Dois em um: retorno do Replicantes e de seu vocalista líder em roupagem terceiro milênio / Foto: ZeroA idéia inicial era ensaiarem numa garagem apenas por diversão, mas os amigos começaram a assistir e a garagem ficou pequena demais. O primeiro show foi durante um aniversário, no quintal dos fundos de uma casa. Apesar do público reduzido, cerca de 30 pessoas, Wander cantou de óculos escuros e olhos fechados. “Estava com pavor de tocar para mais gente do que tinha no ensaio.” Mas o futuro baladeiro foi perdendo o medo e não demorou muito para a banda fazer a primeira apresentação profissional, em março de 1984, no Bar Ocidente. O público recebeu o grupo com ovos e tomates.

Depois de várias apresentações, Os Replicantes gravaram um compacto pelo selo independente do grupo, o Vórtex e, em 1985, participaram com outras bandas do disco Rock Garagem 1. O compacto foi pra São Paulo, onde começou a tocar em algumas rádios.
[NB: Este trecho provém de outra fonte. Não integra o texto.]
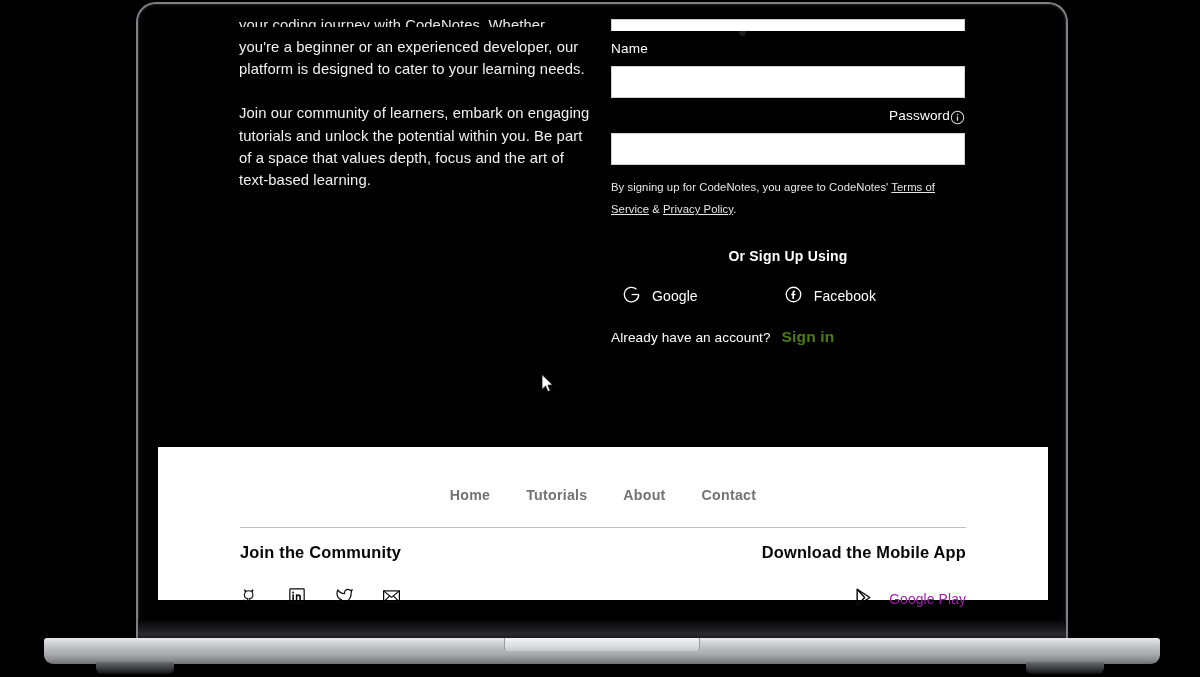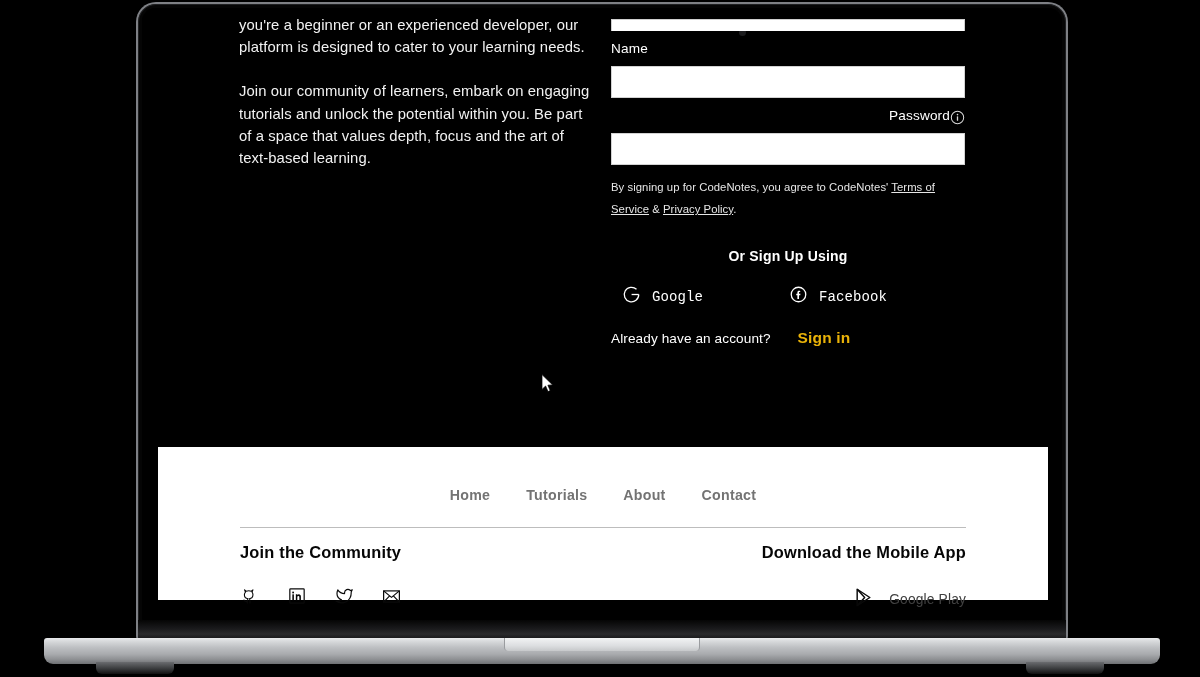"your coding journey with CodeNotes." span.clipped { html: none -> <span>your coding journey with CodeNotes. Whether</span> }
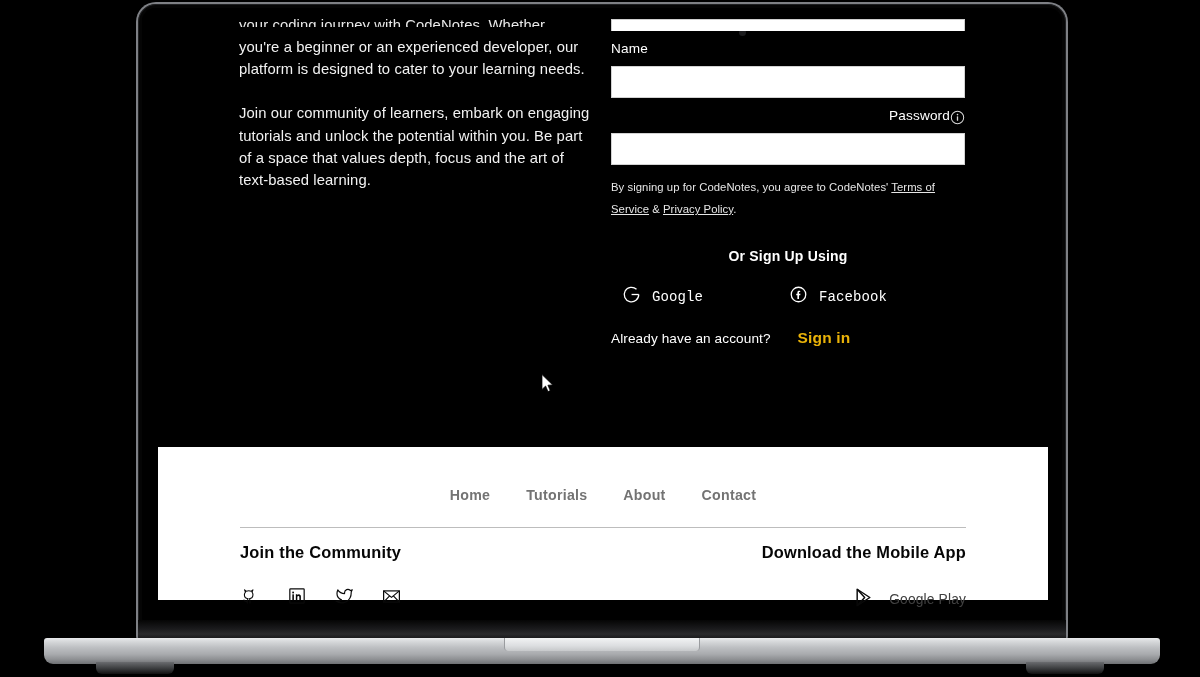"Google" .social-btn { font-family: Liberation Mono, monospace -> Liberation Sans, sans-serif }
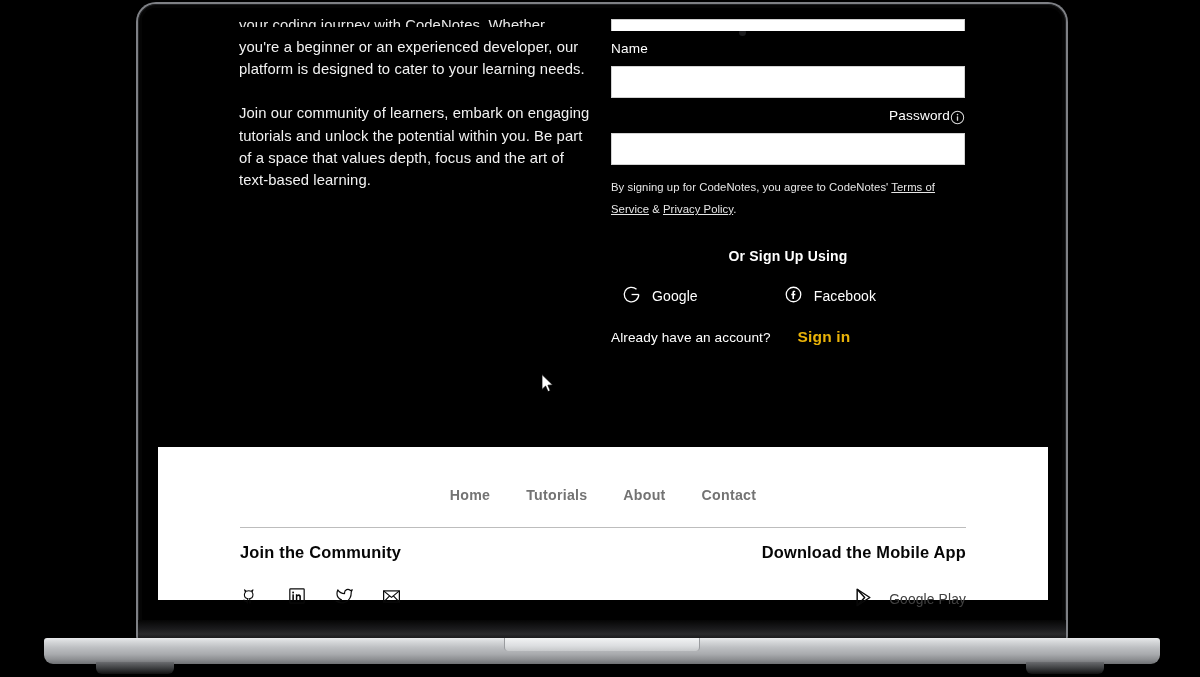"Sign in" .signin-link { color: #eab308 -> #4d7c0f; margin-left: 16px -> none }
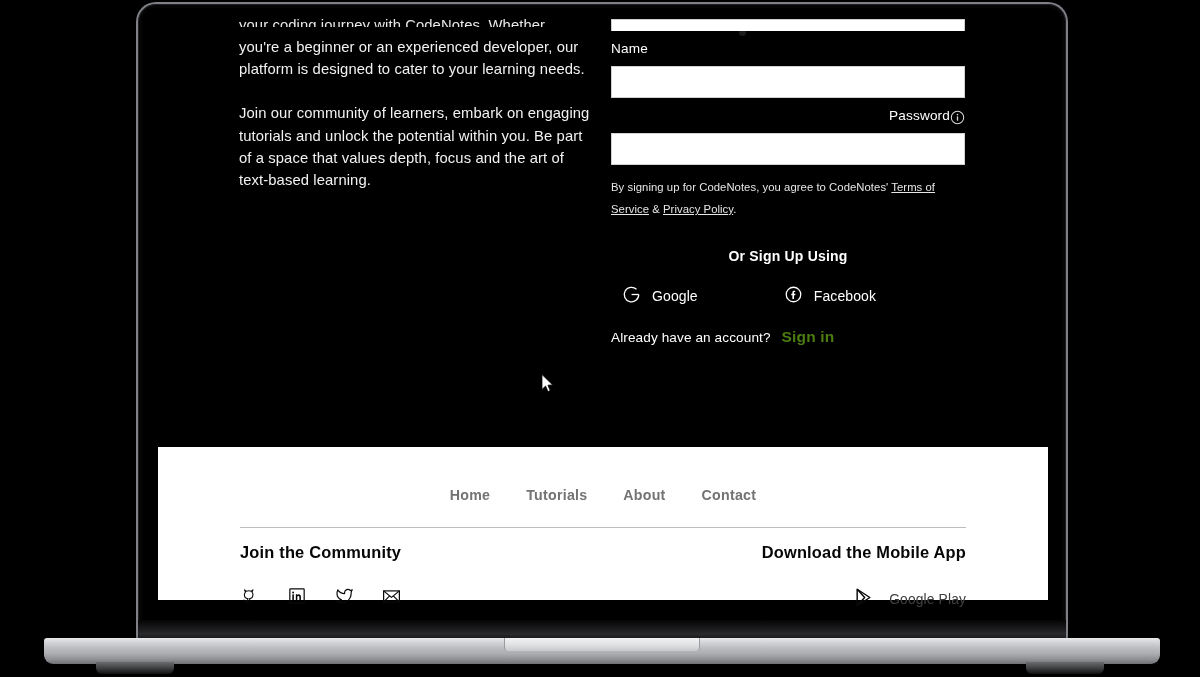"Google Play" .store-label { color: #404040 -> #a21caf }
Eles decidiram fazer um disco independente e reservaram um estúdio, mas uma semana antes da gravação, a RCA convidou a banda para participar da coletânea Rock Grande do Sul - com De Falla, Engenheiros, TNT e Garotos da Rua. O grupo gravou com a condição de que fizessem também um LP só da banda, e assim foi lançado o primeiro álbum, O futuro é vórtex.

O disco começou a fazer sucesso e Os Replicantes foram convidados para se apresentarem no programa do Chacrinha, mas não aceitaram. “A gente ia se sentir meio ridículo fazendo playback. Não tem nada a ver. Nunca abrimos mão de tocar ao vivo, só em clipes, porque é uma coisa totalmente diferente”. Lançaram em 1987 Histórias de sexo e violência, do qual também participa a ex-produtora da banda, tocando teclado. Em 1989, gravaram Papel de mau, o último disco com Wander Wildner.

Na época do terceiro álbum, abriram o Vórtex, um bar com monitores, que transmitiam imagens de um estúdio interligado. “A gente conviveu um ano diariamente junto como nunca tinha convivido. Ficou demais, já discutia. Comecei a compor, tocar baixo, guitarra e não queria mais cantar”, explica Wander. Das doze músicas de Papel de mau, ele canta quatro e Gerbase, o restante. Wander também queria fazer mais shows, mas isso não era possível porque, com exceção dele, todos os integrantes tinham outras profissões. Nessa época, a inflação no Brasil chegou a 80% em um ano, e tiveram que vender tudo que tinham no bar para pagar as reformas do local. “Aquilo tudo cansou e acabei saindo”.

Com o retorno ao vocal do grupo, Wander vai dar prioridade aos Replicantes, mas a carreira solo não acabou. Tem um disco pronto, o Pára-quedas do coração. Para o lançamento do novo trabalho, só falta acertar a distribuição com uma gravadora. “Estou voltando agora, mas sem nenhum saudosismo, nunca tinha pensado em voltar. Talvez isso vire a profissão dos outros como virou a minha, mas em primeiro lugar vem o prazer, tocar pelo prazer de tocar. Uma das coisas que eu queria fazer quando saí era viver só de música, viajar mais, só que não podia. Agora acho que a gente vai seguir de onde saí”.